Open Access Metrics: Use REF2014 to Validate Metrics for REF2020

Gopal T V gopal at ANNAUNIV.EDU
Fri Dec 19 19:40:18 EST 2014

Dear Dr. Stevan Harnad,

Many thanks for the mail.

The need for Metrics is well appreciated. The efforts of eminent scholars
like you in this area are fantastic.

Coming from the domain of Software Engineering, I read the terms
Verification and Validation as follows.

Verification: Are we building the metric system right ?

[As of now, this thread is aiming to understand this aspect. Assurances
will emerge on the process of maturation of this system].

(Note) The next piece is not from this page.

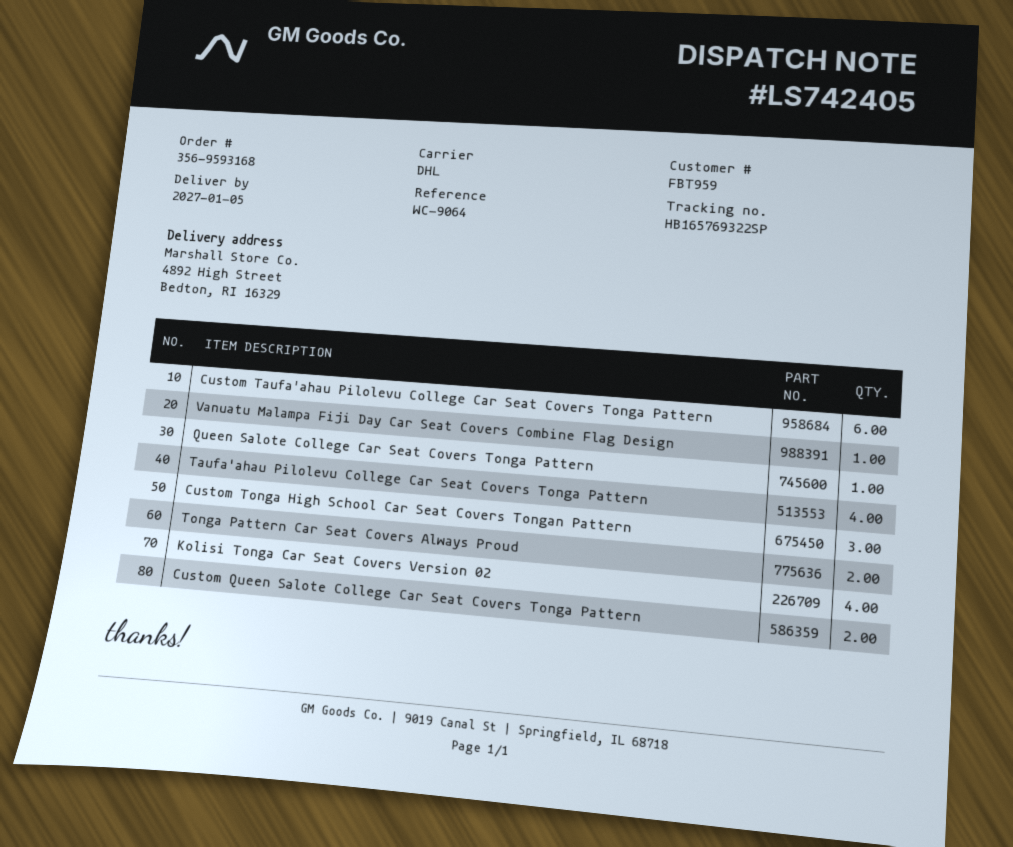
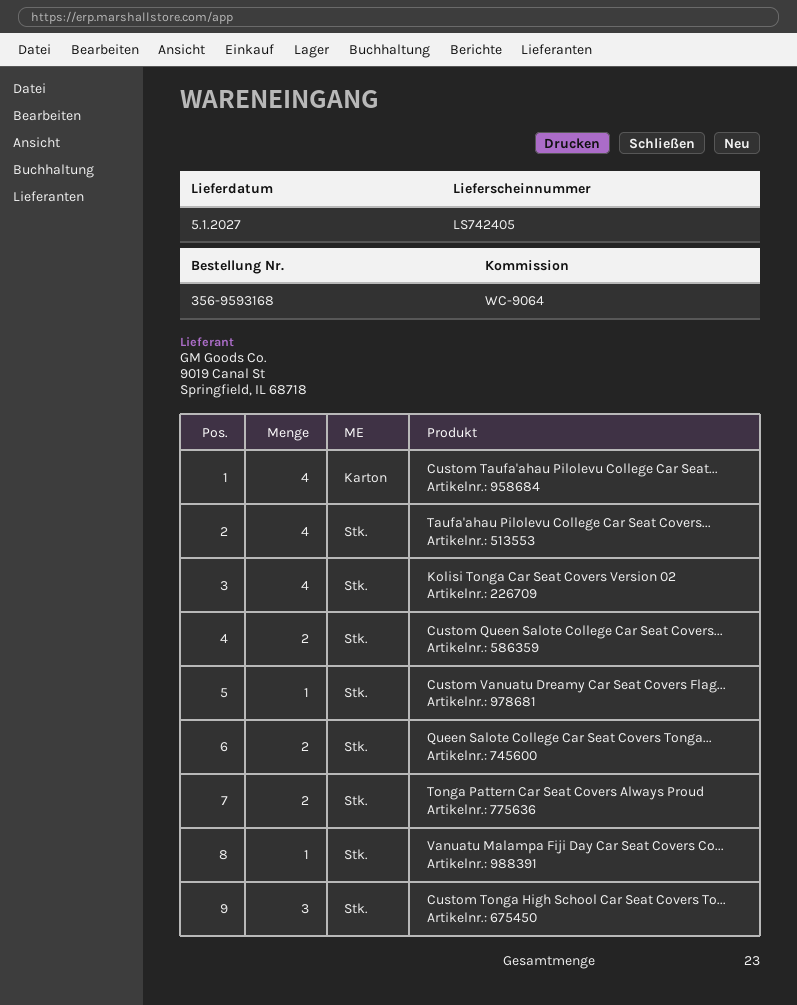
Custom Taufa'ahau Pilolevu College Car Seat Covers Tonga Pattern: 6 -> 4
Queen Salote College Car Seat Covers Tonga Pattern: 1 -> 2
Custom Vanuatu Dreamy Car Seat Covers Flag...: none -> 1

Validation: Are we building the right metric system ?

[This is based on the overall purpose for which we need this system is
built. My observations are from this standpoint].

I subscribe to Open access (OA) which primarily means unrestricted online
access to peer-reviewed scholarly research. I have following REF2014 and
the efforts are appreciated.

If a paper in "X" language is translated into "Y" language by a translator
[author(s) are only acknowledged], what will be the difference in the
rankings of these versions ?

It is your call..if we need to take this forward off-line..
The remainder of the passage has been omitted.